Não há dúvida de que quem capitaliza o resultado eleitoral são os partidos do Chile Vamos e os antigos concertacionistas do Rechaço como Ximena Rincón, Matías Walker, Ricardo Lagos e companhia. Mas é hipócrita culpar o povo sem explicar como passamos de uma rebelião popular contra o legado da ditadura para um triunfo tão avassalador do Rechaço.

Neste momento, será fundamental lutar contra a ofensiva de direita que buscará enterrar definitivamente todas as reivindicações da Rebelião e denunciar fortemente o novo pacto de unidade nacional promovido pelo governo com todos os partidos governistas e de oposição, e seu novo processo constituinte fraudulento e antidemocrático. É fundamental colocar um programa no centro para que os grandes empresários paguem pela crise e não os trabalhadores. É preciso preparar as condições para retomar as ruas e as reivindicações de outubro, lutando para acabar definitivamente com todo o legado da ditadura, única forma de avançar de uma perspectiva de greve geral para uma Constituinte Livre e Soberana. Para preparar essa perspectiva, é fundamental promover a luta por um programa emergencial diante da crise econômica e social em um momento em que a inflação devora salários, aluguéis e contas aumentam e as condições de vida se tornam mais precárias. É fundamental reagrupar as diversas organizações sindicais e sociais em torno desta perspectiva. Os dirigentes sindicais e sociais devem acabar com a trégua com o governo e parar de esperar que suas demandas sejam atendidas por meios institucionais, e por isso devemos lutar pela independência do governo e dos empresários.
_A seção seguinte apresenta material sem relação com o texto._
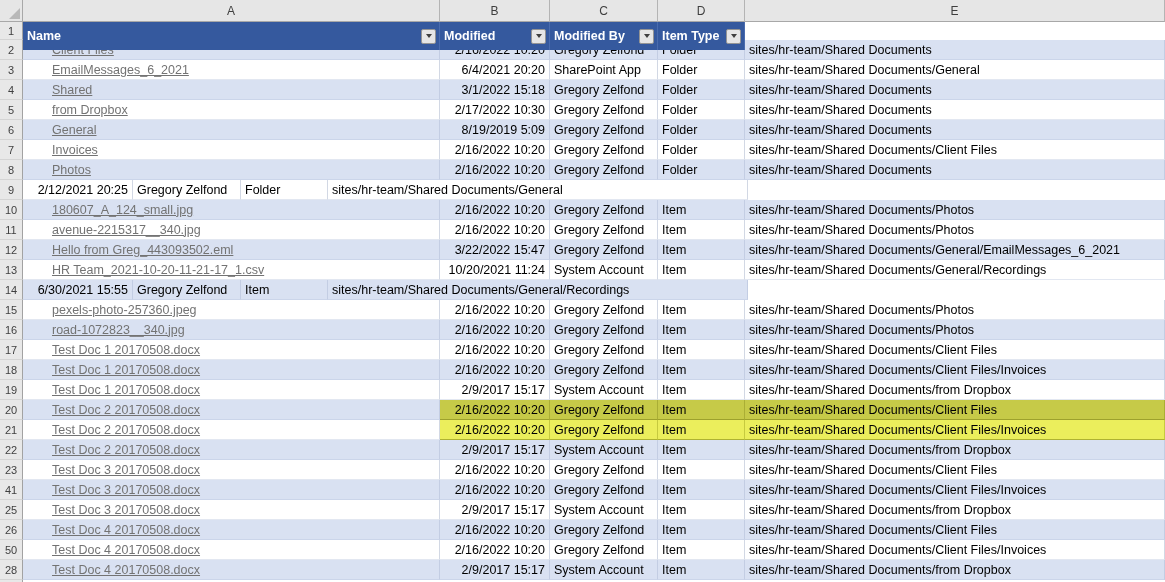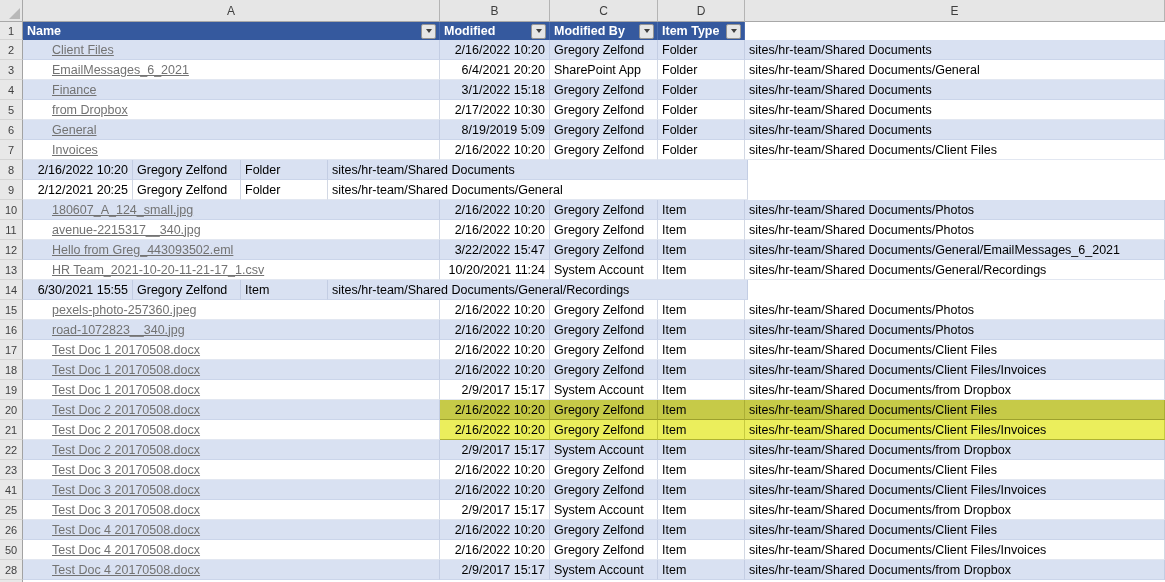"Name" .th { height: 18px -> 28px }
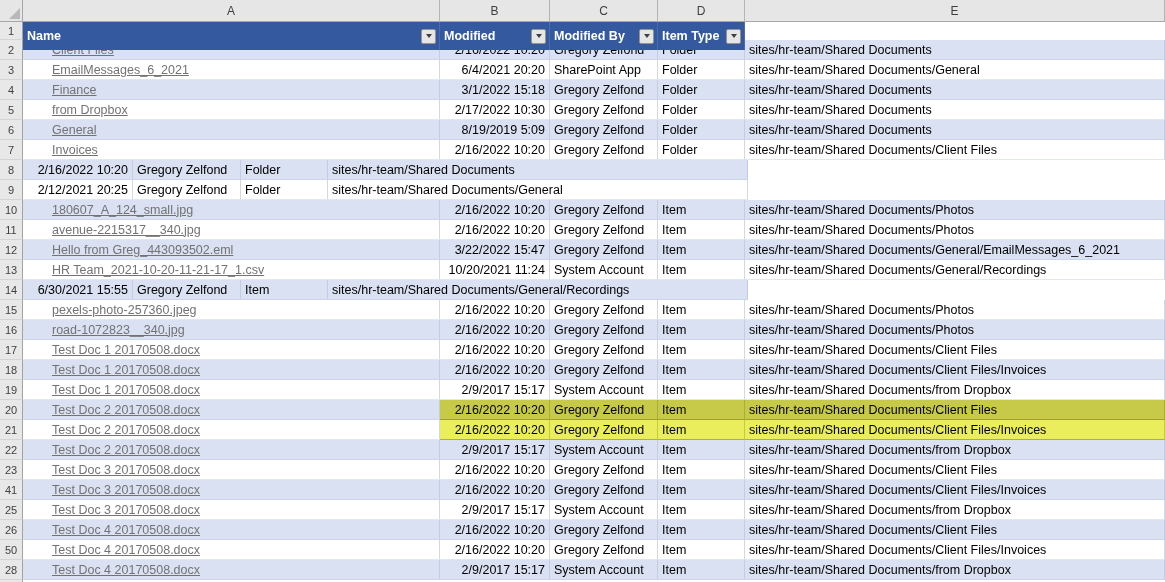"Finance" a { text: Finance -> Shared }
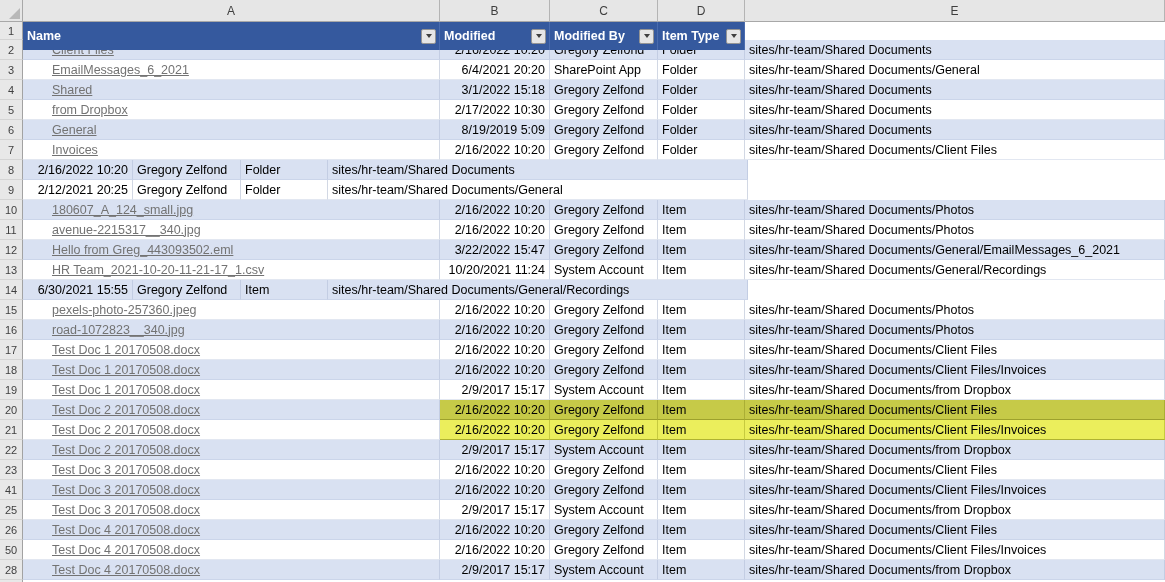"Photos" div.cell { html: none -> <div> <a>Photos</a> </div> }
São demandas fundamentais, como por um aumento geral e imediato de salários reajustados de acordo com a inflação dos alimentos e um salário mínimo e pensão de $ 650.000 pesos; pela redução da jornada de trabalho e distribuição do trabalho entre empregados e desempregados sem redução salarial; por um congelamento dos preços de serviços básicos como água, luz e combustíveis, e pela desapropriação sem indenização e sob a gestão de seus trabalhadores de todas as empresas de serviços básicos que especulam sobre preços, como aconteceu no caso da Metrogás. Além disso, lutar pelo julgamento e punição dos repressores.